The monitor schedules a propose timer event, and then in Paxos::election_starting() calls cancel_events(). A few moments later the event goes off and (rightly) fails it's sanity checks...

2010-11-11 15:30:58.401605 7f23445ce710 mon.a@0(leader).paxosservice(pgmap)  setting propose timer with delay of 0.05
2010-11-11 15:30:58.408371 7f23445ce710 -- 10.0.1.252:6789/0 <== mon1 10.0.1.252:6790/0 2874 ==== election(propose 5) v1 ==== 481+0+0 (3459256886 0 0) 0x7f2338001cc0
2010-11-11 15:30:58.408406 7f23445ce710 mon.a@0(leader) e1 have connection
2010-11-11 15:30:58.408417 7f23445ce710 mon.a@0(leader) e1 ms_dispatch existing session MonSession: mon1 10.0.1.252:6790/0 is openallow * for mon1 10.0.1.252:6790/0
2010-11-11 15:30:58.408427 7f23445ce710 mon.a@0(leader) e1  caps allow *
2010-11-11 15:30:58.408472 7f23445ce710 mon.a@0(leader).elector(4) handle_propose from mon1
2010-11-11 15:30:58.408481 7f23445ce710 mon.a@0(leader).elector(4) bump_epoch 4 to 5
2010-11-11 15:30:58.408490 7f23445ce710 store(dev/mon.a) set_int election_epoch = 5
2010-11-11 15:30:58.559494 7f23445ce710 mon.a@0(leader) e1 call_election
2010-11-11 15:30:58.559515 7f23445ce710 mon.a@0(leader).elector(5) start -- can i be leader?
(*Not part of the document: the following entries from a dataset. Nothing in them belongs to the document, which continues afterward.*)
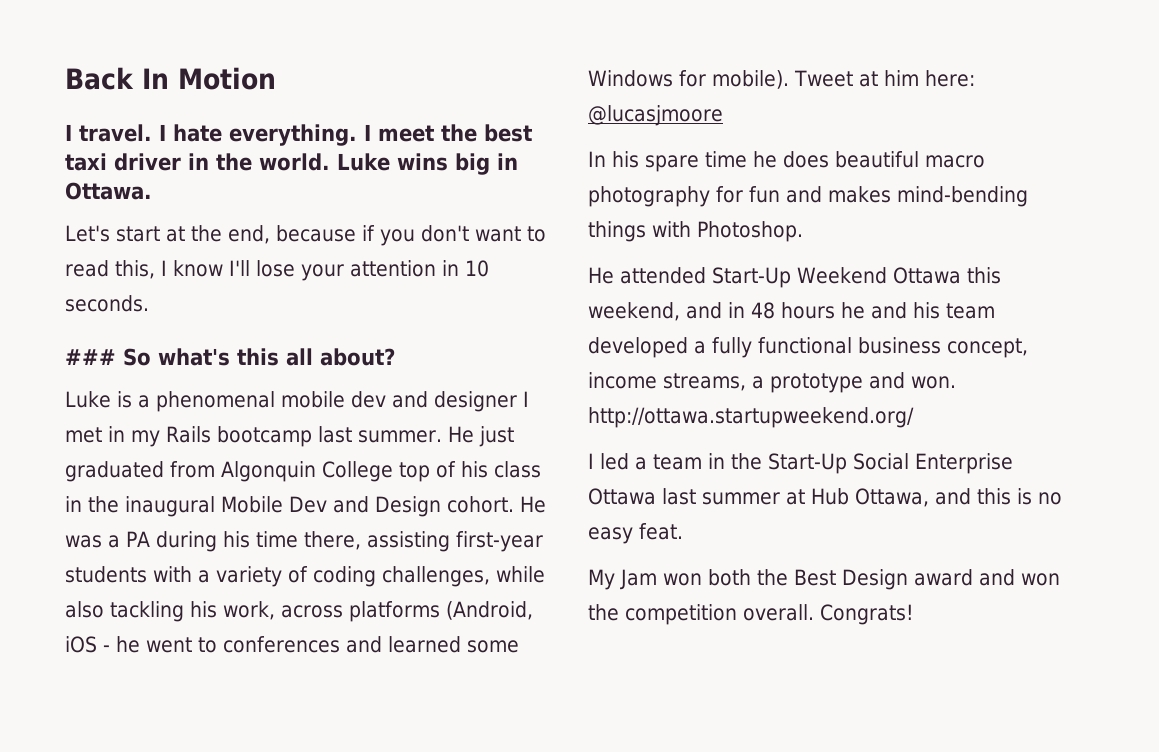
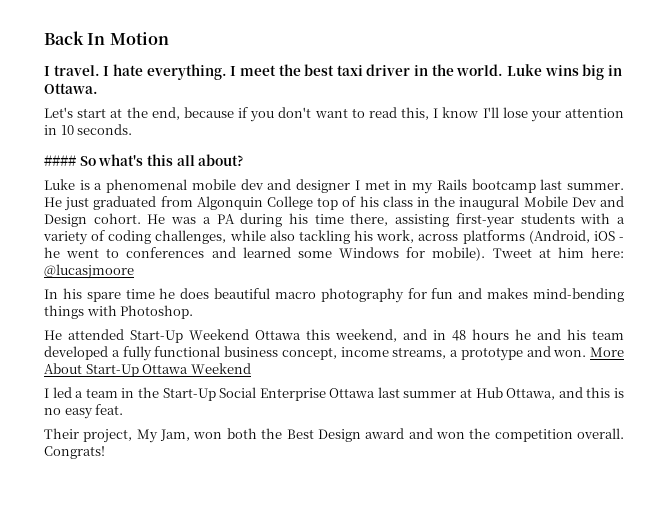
[65,349,116,365] ### -> [44,155,76,166] ####
[588,407,914,428] http://ottawa.startupweekend.org/ -> [590,347,624,357] [44,363,251,377] More About Start-Up Ottawa Weekend
[588,569,657,590] My Jam -> [44,428,191,443] Their project, My Jam,

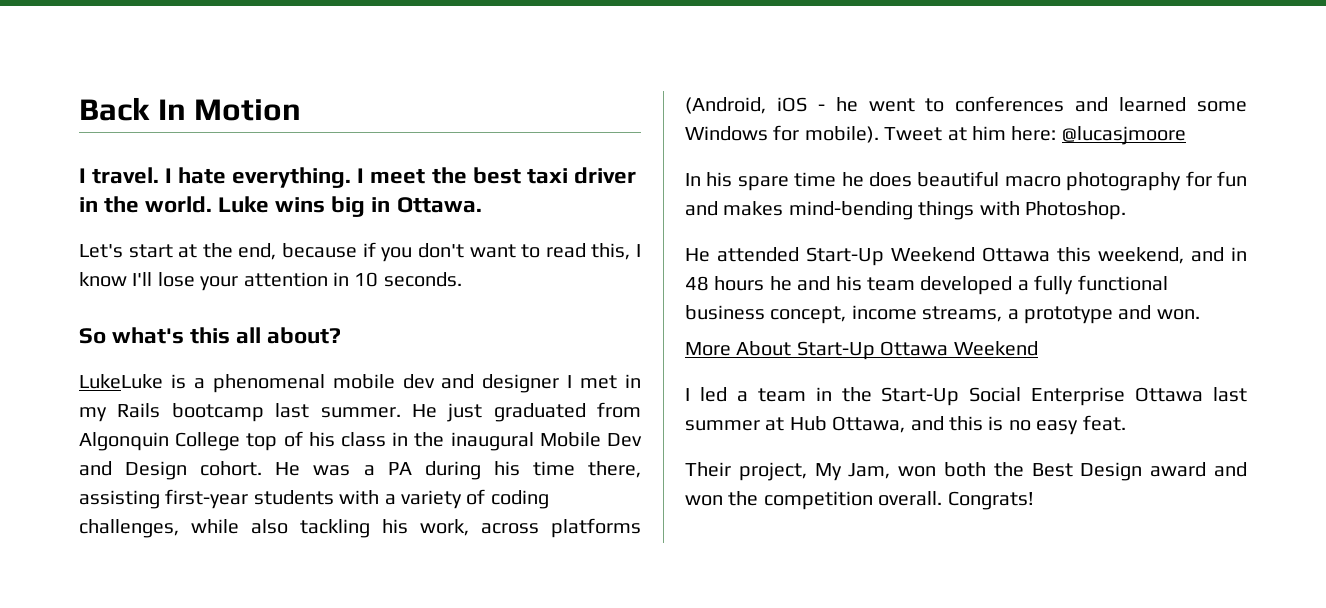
[44,155,76,166] #### -> (462, 279) none
[44,179,75,190] Luke -> [79,374,163,389] LukeLuke
(587, 353) none -> (1200, 314) //

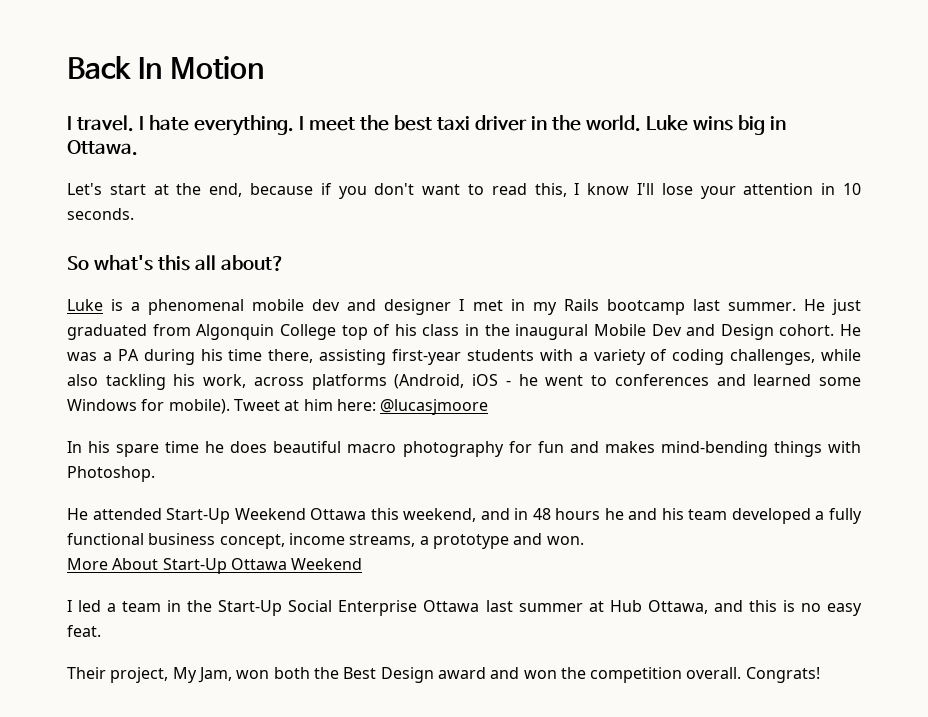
[79,374,163,389] LukeLuke -> [67,299,103,311] Luke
2010-11-11 15:30:58.559529 7f23445ce710 mon.a@0(leader) e1 starting_election 5
2010-11-11 15:30:58.559536 7f23445ce710 mon.a@0(starting).paxos(pgmap active lc 80) election_starting -- canceling timeouts
2010-11-11 15:30:58.559559 7f23445ce710 mon.a@0(starting).pg v80 _updated_stats for osd0 10.0.1.252:6802/28980
2010-11-11 15:30:58.559577 7f23445ce710 -- 10.0.1.252:6789/0 --> 10.0.1.252:6802/28980 -- pg_stats_ack(1 pgs) v1 -- ?+0 0x7f2338004920
2010-11-11 15:30:58.559621 7f23445ce710 mon.a@0(starting).paxos(mdsmap active lc 5) election_starting -- canceling timeouts
2010-11-11 15:30:58.559646 7f23445ce710 mon.a@0(starting).paxos(osdmap active lc 3) election_starting -- canceling timeouts
2010-11-11 15:30:58.559657 7f23445ce710 mon.a@0(starting).paxos(logm active lc 9) election_starting -- canceling timeouts
2010-11-11 15:30:58.559673 7f23445ce710 mon.a@0(starting).paxos(class active lc 2) election_starting -- canceling timeouts
2010-11-11 15:30:58.559685 7f23445ce710 mon.a@0(starting).paxos(monmap active lc 1) election_starting -- canceling timeouts
2010-11-11 15:30:58.559695 7f23445ce710 mon.a@0(starting).paxos(auth active lc 5) election_starting -- canceling timeouts
2010-11-11 15:30:58.559705 7f23445ce710 mon.a@0(starting).paxosservice(pgmap) election_starting
2010-11-11 15:30:58.559713 7f23445ce710 mon.a@0(starting).paxosservice(mdsmap) election_starting
2010-11-11 15:30:58.559721 7f23445ce710 mon.a@0(starting).paxosservice(osdmap) election_starting
2010-11-11 15:30:58.559727 7f23445ce710 mon.a@0(starting).paxosservice(logm) election_starting
2010-11-11 15:30:58.559732 7f23445ce710 mon.a@0(starting).paxosservice(class) election_starting
2010-11-11 15:30:58.559738 7f23445ce710 mon.a@0(starting).paxosservice(monmap) election_starting
2010-11-11 15:30:58.559743 7f23445ce710 mon.a@0(starting).paxosservice(auth) election_starting
2010-11-11 15:30:58.559771 7f23445ce710 -- 10.0.1.252:6789/0 --> mon1 10.0.1.252:6790/0 -- election(propose 5) v1 -- ?+0 0x7f2338003660
2010-11-11 15:30:58.559811 7f23445ce710 -- 10.0.1.252:6789/0 --> mon2 10.0.1.252:6791/0 -- election(propose 5) v1 -- ?+0 0x7f2338003860
2010-11-11 15:30:58.559886 7f2343dcd710 mon.a@0(starting).paxosservice(pgmap) propose_pending
2010-11-11 15:30:58.560511 7f23445ce710 -- 10.0.1.252:6789/0 <== mon1 10.0.1.252:6790/0 2875 ==== election(ack 5) v1 ==== 481+0+0 (581609027 0 0) 0x7f2338001210
mon/PaxosService.cc: In function 'void PaxosService::propose_pending()':
mon/PaxosService.cc:128: FAILED assert(mon->is_leader() && paxos->is_active())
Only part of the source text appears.